Dear Dr. Sylvia,
We listen to your radio program every week and have found this site as a way to ask a question that is pretty complicated. We have guardianship of our six-year-old granddaughter, Shelley, daughter of our adopted daughter who came to us at age three. Shelley's mom has many problems, among them attachment issues that have followed her all her life. Shelley, her firstborn, was eight weeks premature, and is a twin whose sister died at one month from complications of pre-maturity.
Shelley has been with us permanently since she was four-and-a-half. Before that, she spent weekends, which became longer and longer. She is now six. Lately she's been expressing feelings of abandonment: "My mommy loves Jennifer (her two-year-old half sister) better than me. Jenny lives with my mommy but I don't."
Mom is now pregnant with child number three by a third relationship. She is living with the father and says they will marry. I doubt it, but who can tell. We don't know what to tell Shelley about her mom. She will never go home to her. Her mother is not attached at all to Shelley and will agree that we should keep her forever, although she will never agree to full custody.
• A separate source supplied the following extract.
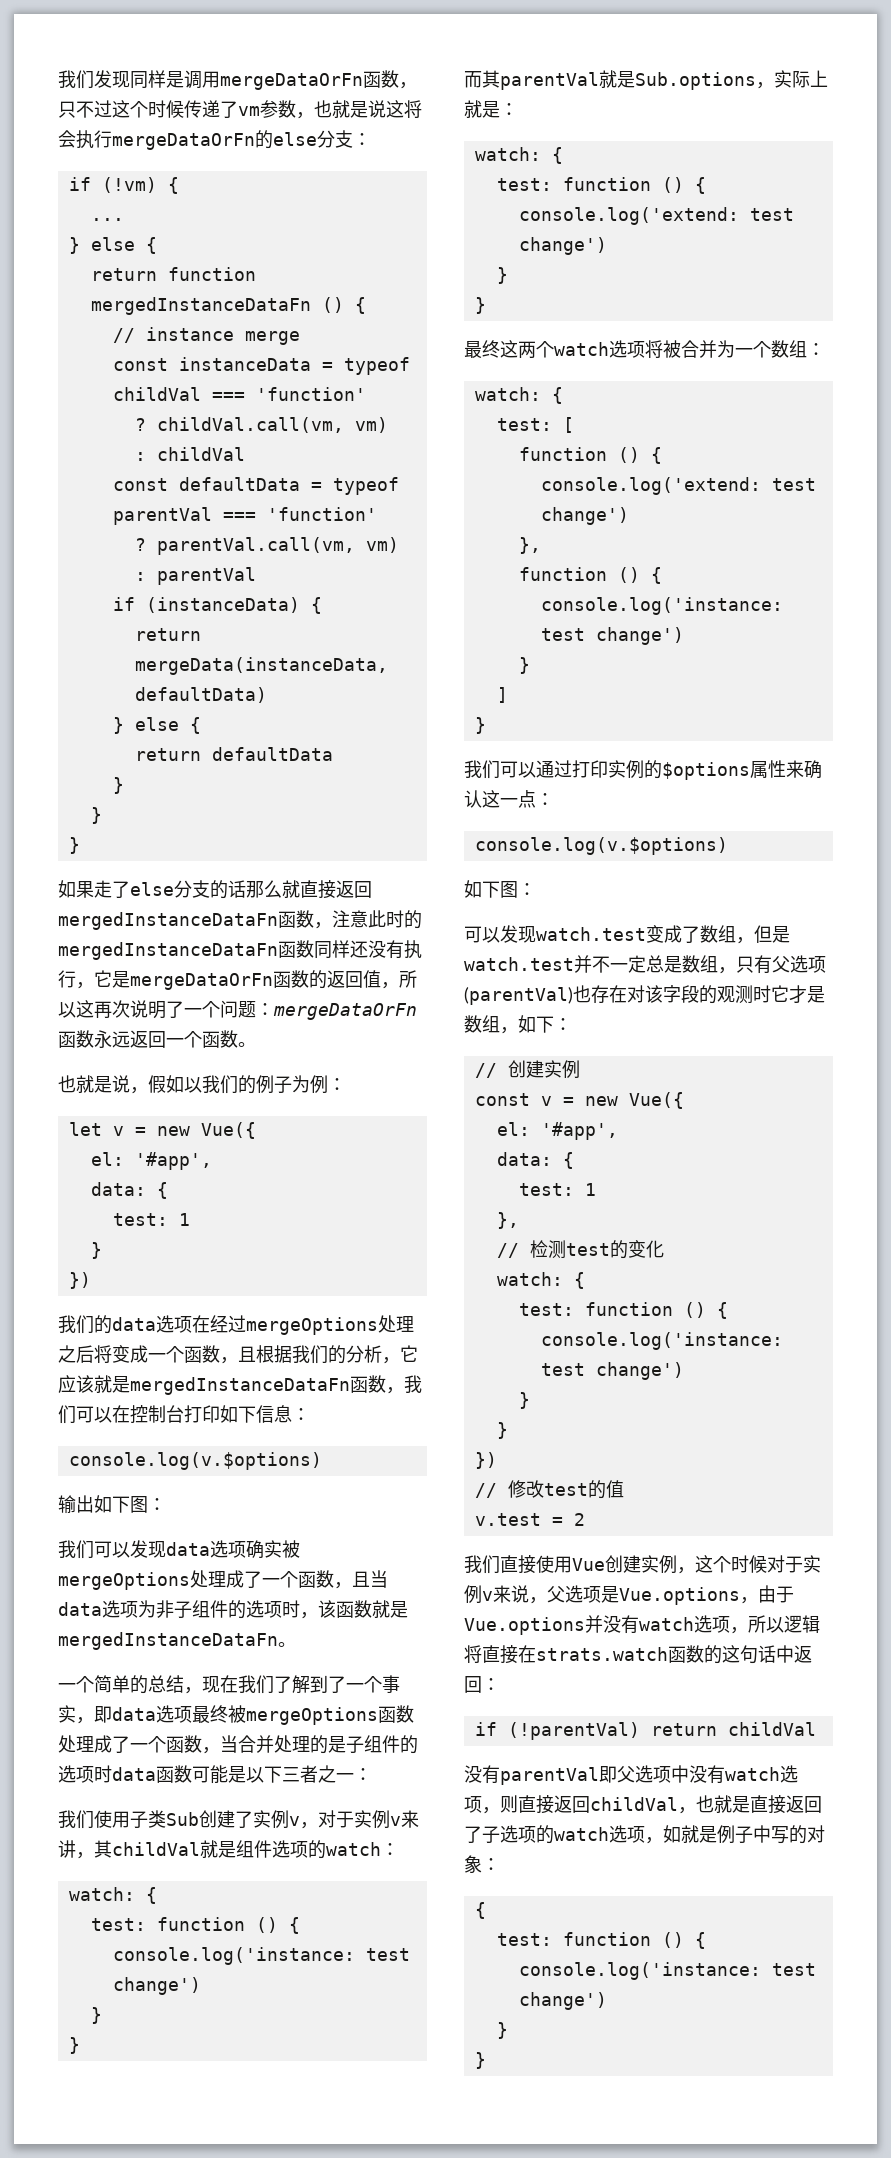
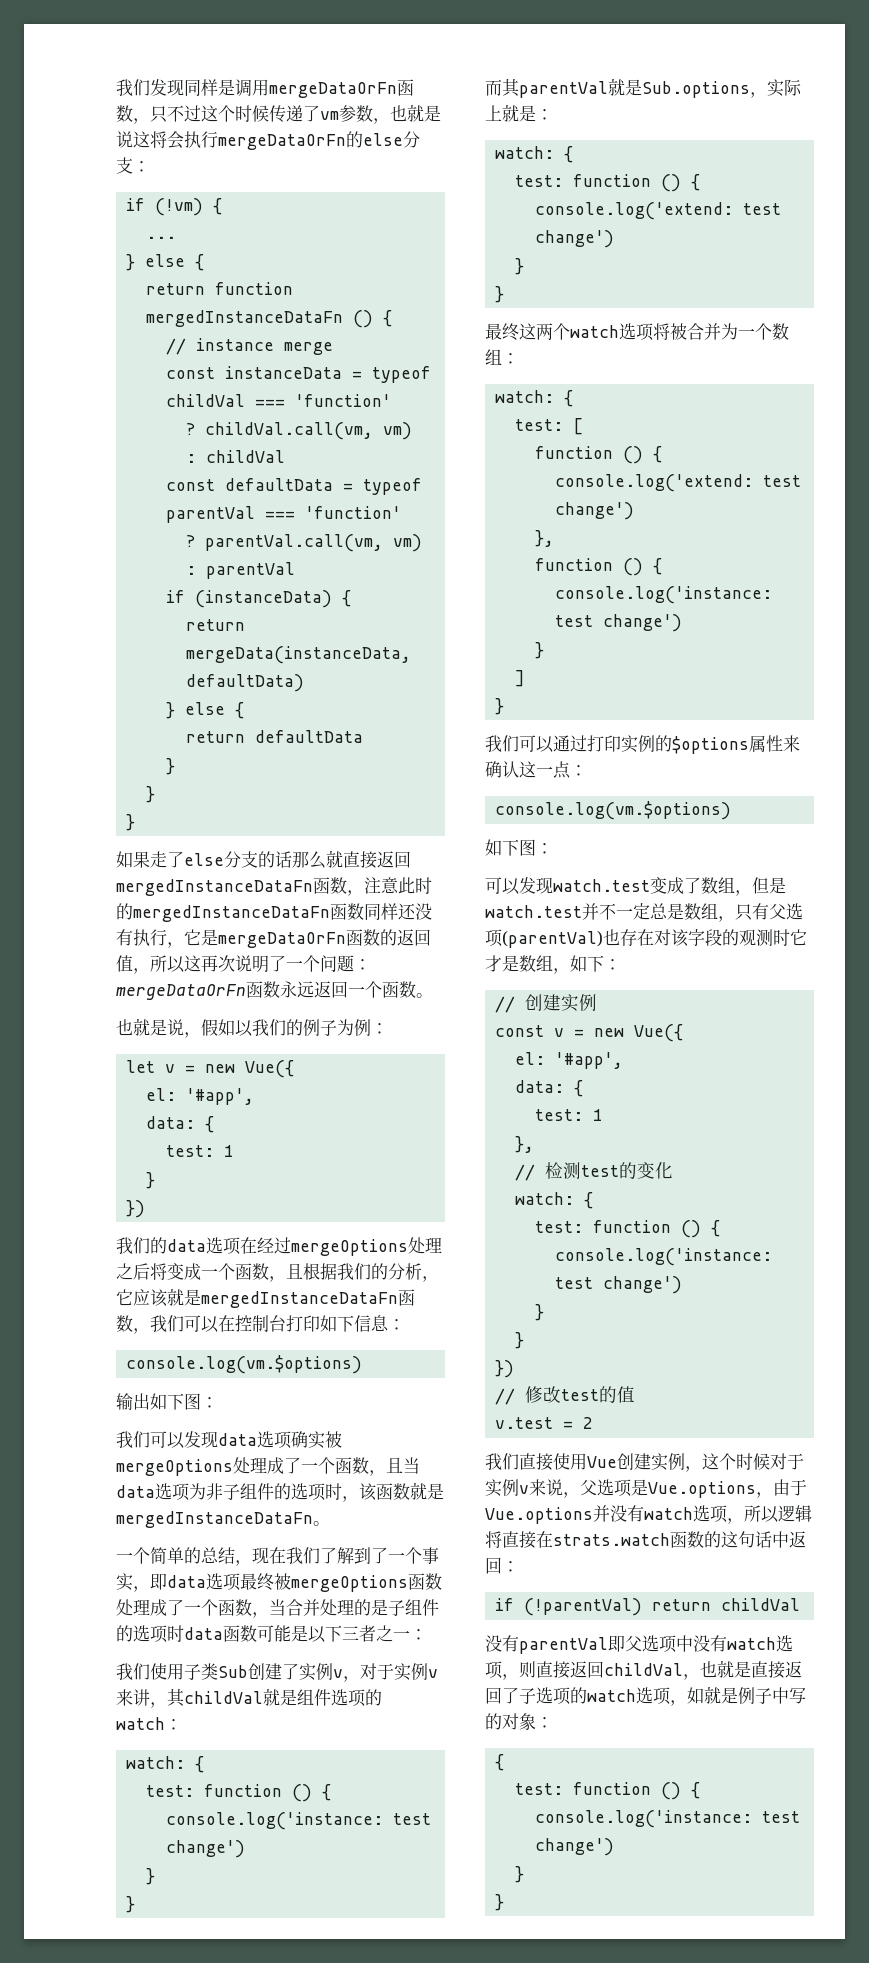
[68,1452,322,1470] console.log(v.$options) -> [126,1355,363,1374] console.log(vm.$options)
[474,837,728,855] console.log(v.$options) -> [495,801,732,820] console.log(vm.$options)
Would it be appropriate to tell Shelley that her mom has trouble loving and because no one loved her when she was a little girl, she can't love anyone; and the reason she sent Shelley to live with us is because she wants her to have a good life with people who love her? Shelley is a good kid. She's bright and seems okay in terms of her emotional health. We want very much to help her to understand that her life with us is a good thing, and that her mother's decision to have her stay here is not her fault. Any ideas would be welcome.
Your question is complex, and you must be wonderful people who can truly give your granddaughter a good home. Your suggestion that you reassure your granddaughter that she has not caused her mother's abandonment is very important. You can explain that her mother really never got to know her because her own problems were so serious. It would be best not to accuse her mother of not being able to love anyone. That is too difficult for a child to understand.
Furthermore you can never rule out her mother's coming back and wanting to parent her. Indeed, as of late, there have been too many grandparent-parents custody suits. Unlikely as it seems, people do change.
Because you have not adopted Shelley, you can only assure her that as grandparents, you will always try to be there, to be supportive and loving to her and that you will help her to grow to be the wonderful young woman she can be. It is better to concentrate on your good family life together and help her to realize that she is loved than to spend too much time discussing her mother's shortcomings. The more time spent on the problems, the more your granddaughter will eventually worry that she has inherited all of them.
During adolescence, when there will be times you will need to set limits, expect some difficult issues. You can only do your best and guide your granddaughter with your wisdom and love, but don't be surprised if she has to cope with some special challenges. She may require some counseling during that time to simply help her understand her special circumstances.